Nicht nur Blixa Bargeld, Schorsch Kamerun und Gottlieb Wendehals haben sich bescheuerte Künstlernamen ausgedacht – David Öllerer aus Tulln an der Donau spielt, was das betrifft, in der ganz hohen Liga des urst Abgeschmackten. Was ihn nicht davon abhält, ein ganz hervorragendes Album nach dem anderen rauszuhauen, und „Heite grob ma Tote aus“ ist sein bisher größter Hit und einer der besten Songs, die sich jemals in Österreich ausgedacht wurden.

2017 – Der Nino aus Wien – Tränen machen wach (Wach)

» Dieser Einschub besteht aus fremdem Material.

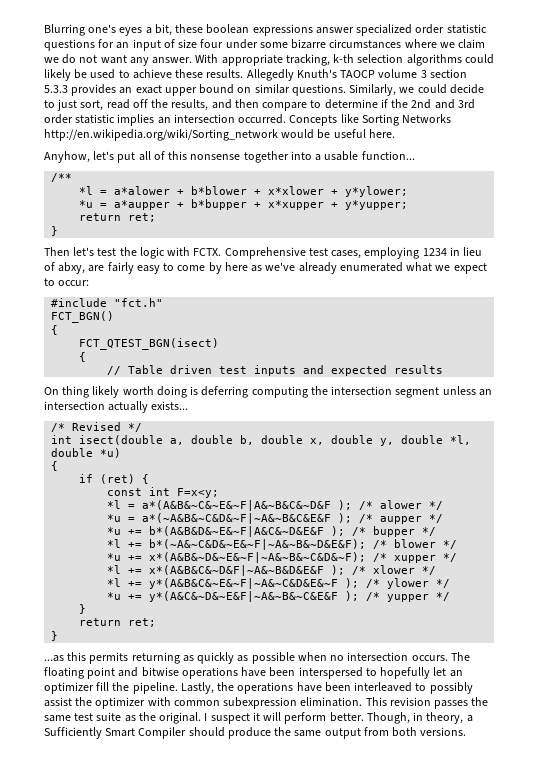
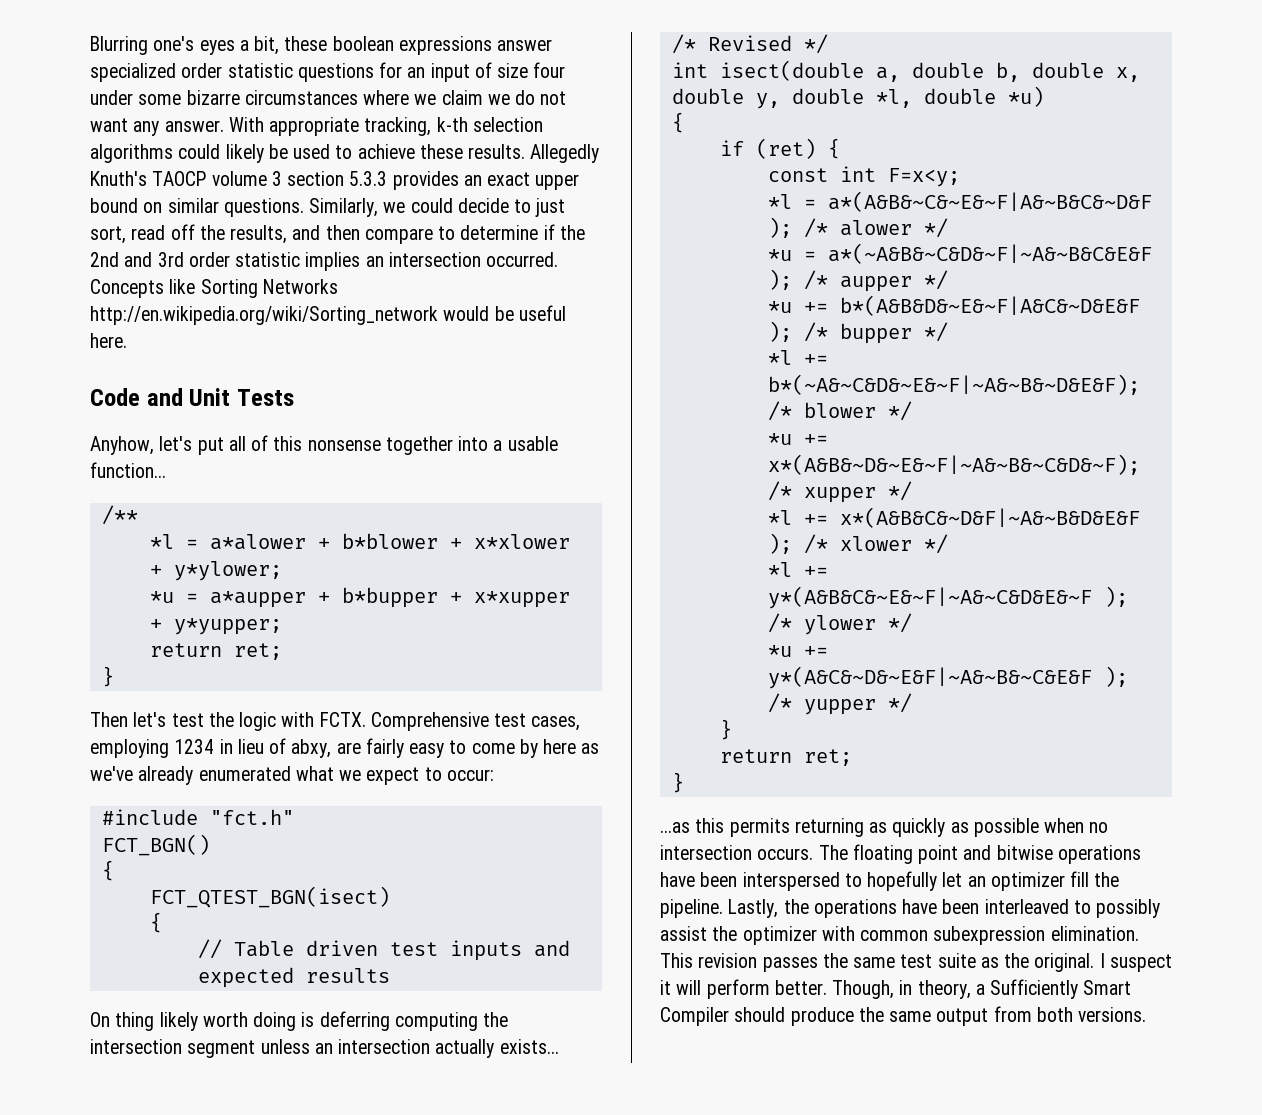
+ Code and Unit Tests

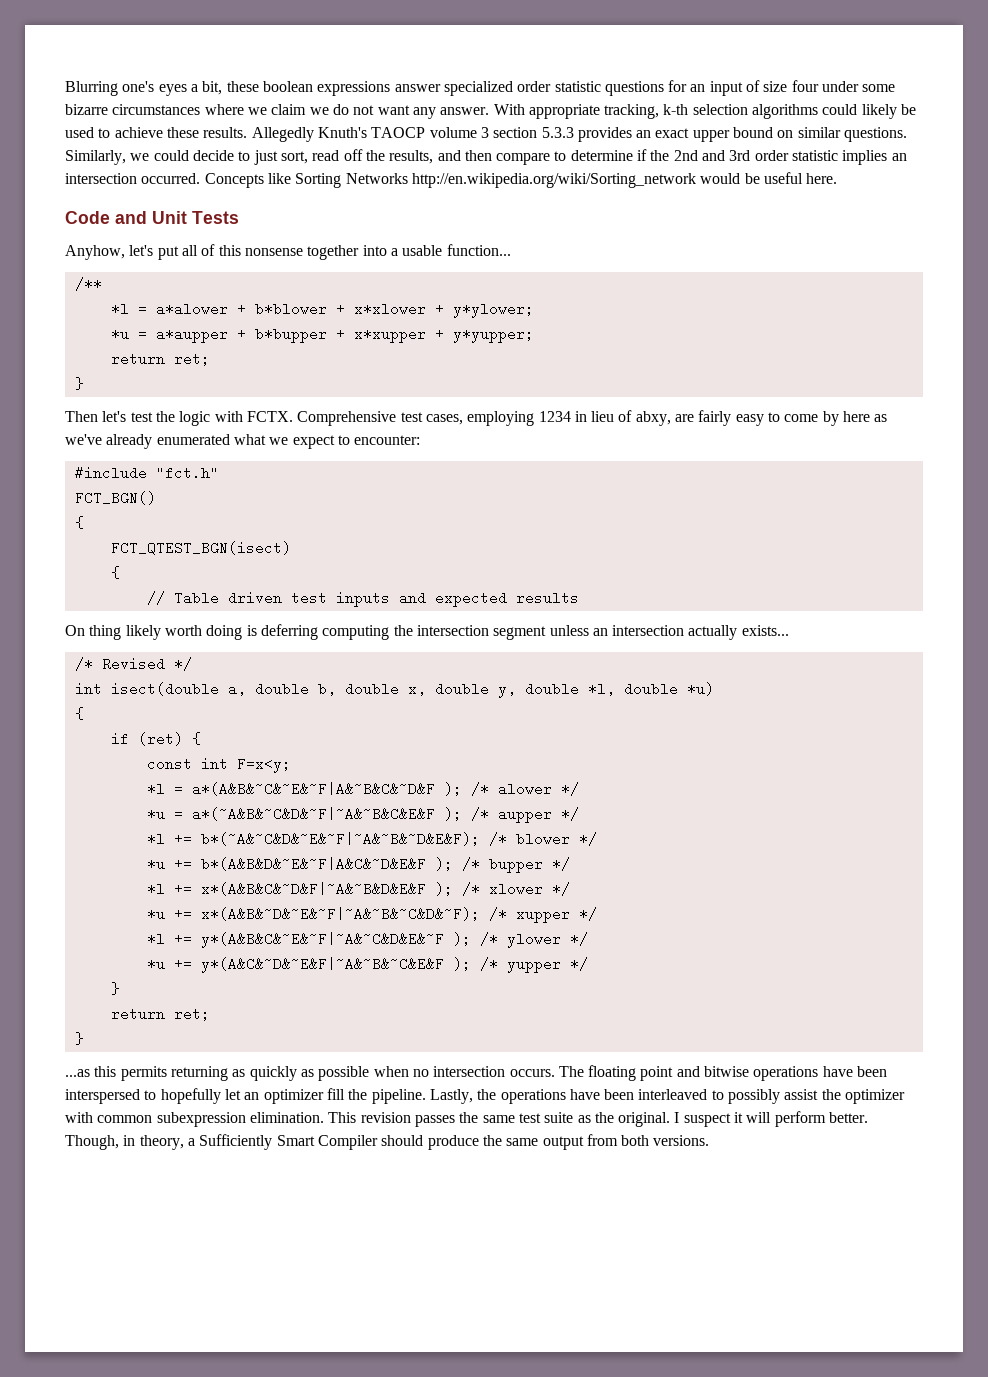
- Comprehensive test cases, employing 1234 in lieu of abxy, are fairly easy to come by here as we've already enumerated what we expect to occur:
+ Comprehensive test cases, employing 1234 in lieu of abxy, are fairly easy to come by here as we've already enumerated what we expect to encounter:
+ *l += b*(~A&~C&D&~E&~F|~A&~B&~D&E&F); /* blower */
- *l += b*(~A&~C&D&~E&~F|~A&~B&~D&E&F); /* blower */
+ *l += x*(A&B&C&~D&F|~A&~B&D&E&F ); /* xlower */
- *l += x*(A&B&C&~D&F|~A&~B&D&E&F ); /* xlower */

In eine ähnliche Kerbe haut der „Dylan vom Praterstern“ – Nino Mandl – sowohl von der Wahl des Künstlernamens als auch von der Musik und von der Großartigkeit her. Hier nun echter Wiener Schmäh, Musik zwischen Austro-Rock, Wienerlied, Singer-Songwriter und Post-Pop-Irgendwas, mit im Gedächtnis bleibender Stimme.

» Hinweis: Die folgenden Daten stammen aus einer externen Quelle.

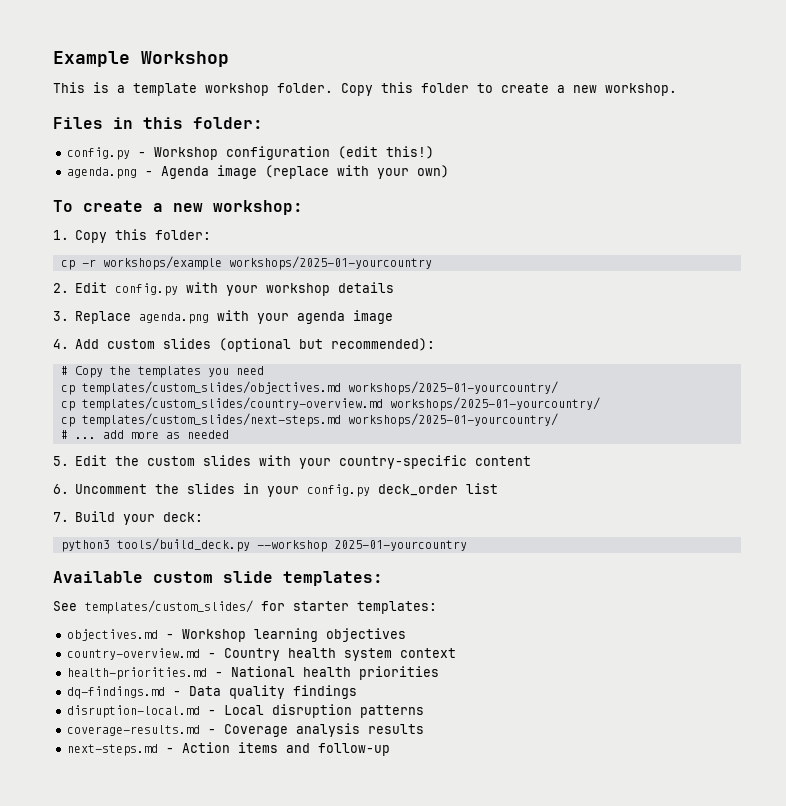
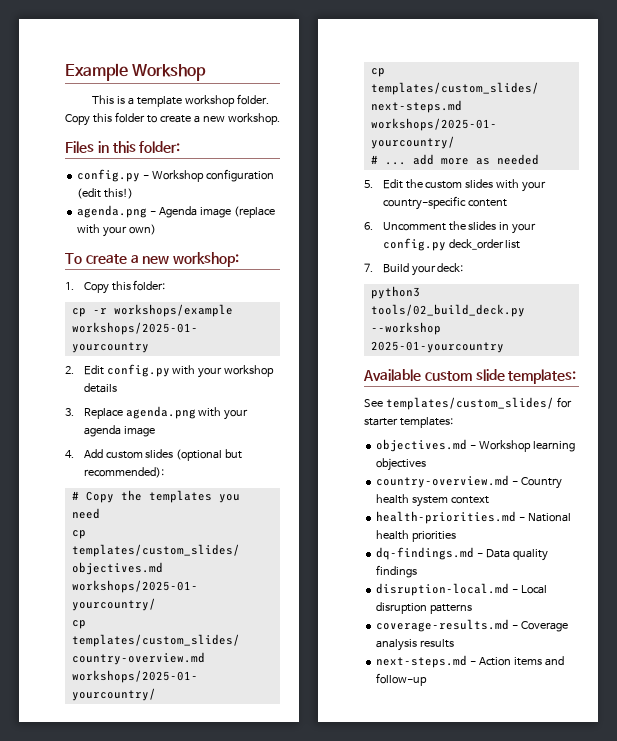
- python3 tools/build_deck.py --workshop 2025-01-yourcountry
+ python3 tools/02_build_deck.py --workshop 2025-01-yourcountry

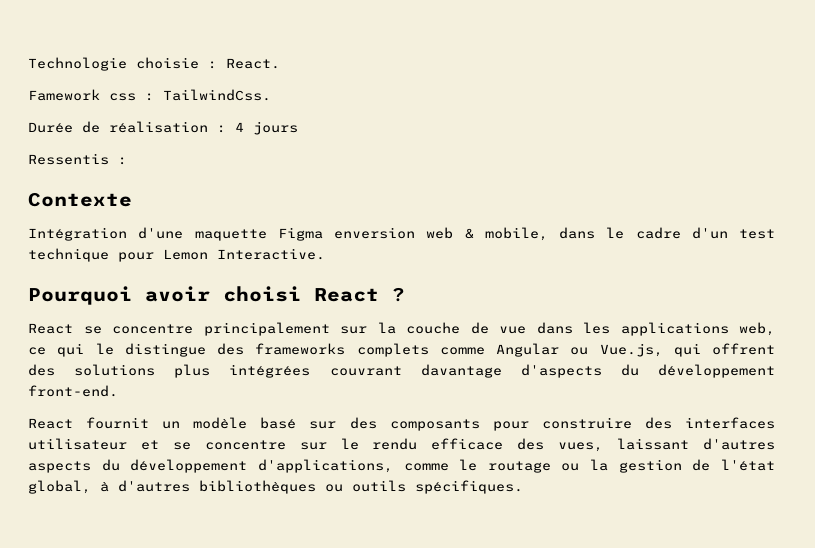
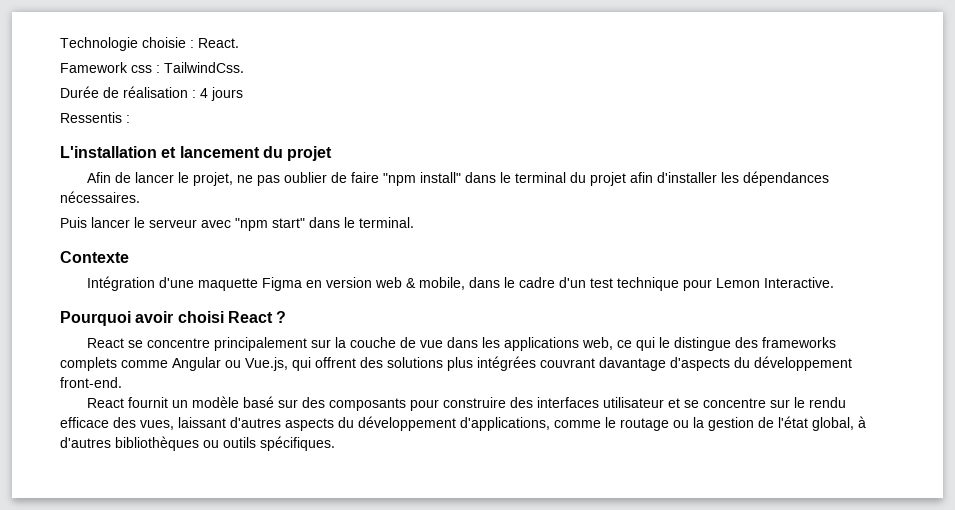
+ L'installation et lancement du projet
+ Afin de lancer le projet, ne pas oublier de faire "npm install" dans le terminal du projet afin d'installer les dépendances nécessaires.
+ Puis lancer le serveur avec "npm start" dans le terminal.
- Intégration d'une maquette Figma enversion web & mobile, dans le cadre d'un test technique pour Lemon Interactive.
+ Intégration d'une maquette Figma en version web & mobile, dans le cadre d'un test technique pour Lemon Interactive.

*2018 – Marc Ribot – Bella Ciao (Goodbye Beautiful) (Songs Of Resistance 1942 – 2018)

Ich habe gekotzt, als das italienische Partisanenlied „Bella Ciao“ vor einigen Jahren als Dancefloor-Song verhunzt wurde. Die vorliegende Version von Marc Ribot mit Tom Waits am Gesang wird dem Original wesentlich gerechter. Ribot hat seit den 80ern (beispielsweise auf „Rain Dogs“) immer wieder bei Tom Waits Gitarre gespielt, er ist Linkshänder und spielt auf einer Rechtshänder-Gitarre, das unter anderem macht seinen speziellen Sound aus.

2019 – Billy Nomates – No (No)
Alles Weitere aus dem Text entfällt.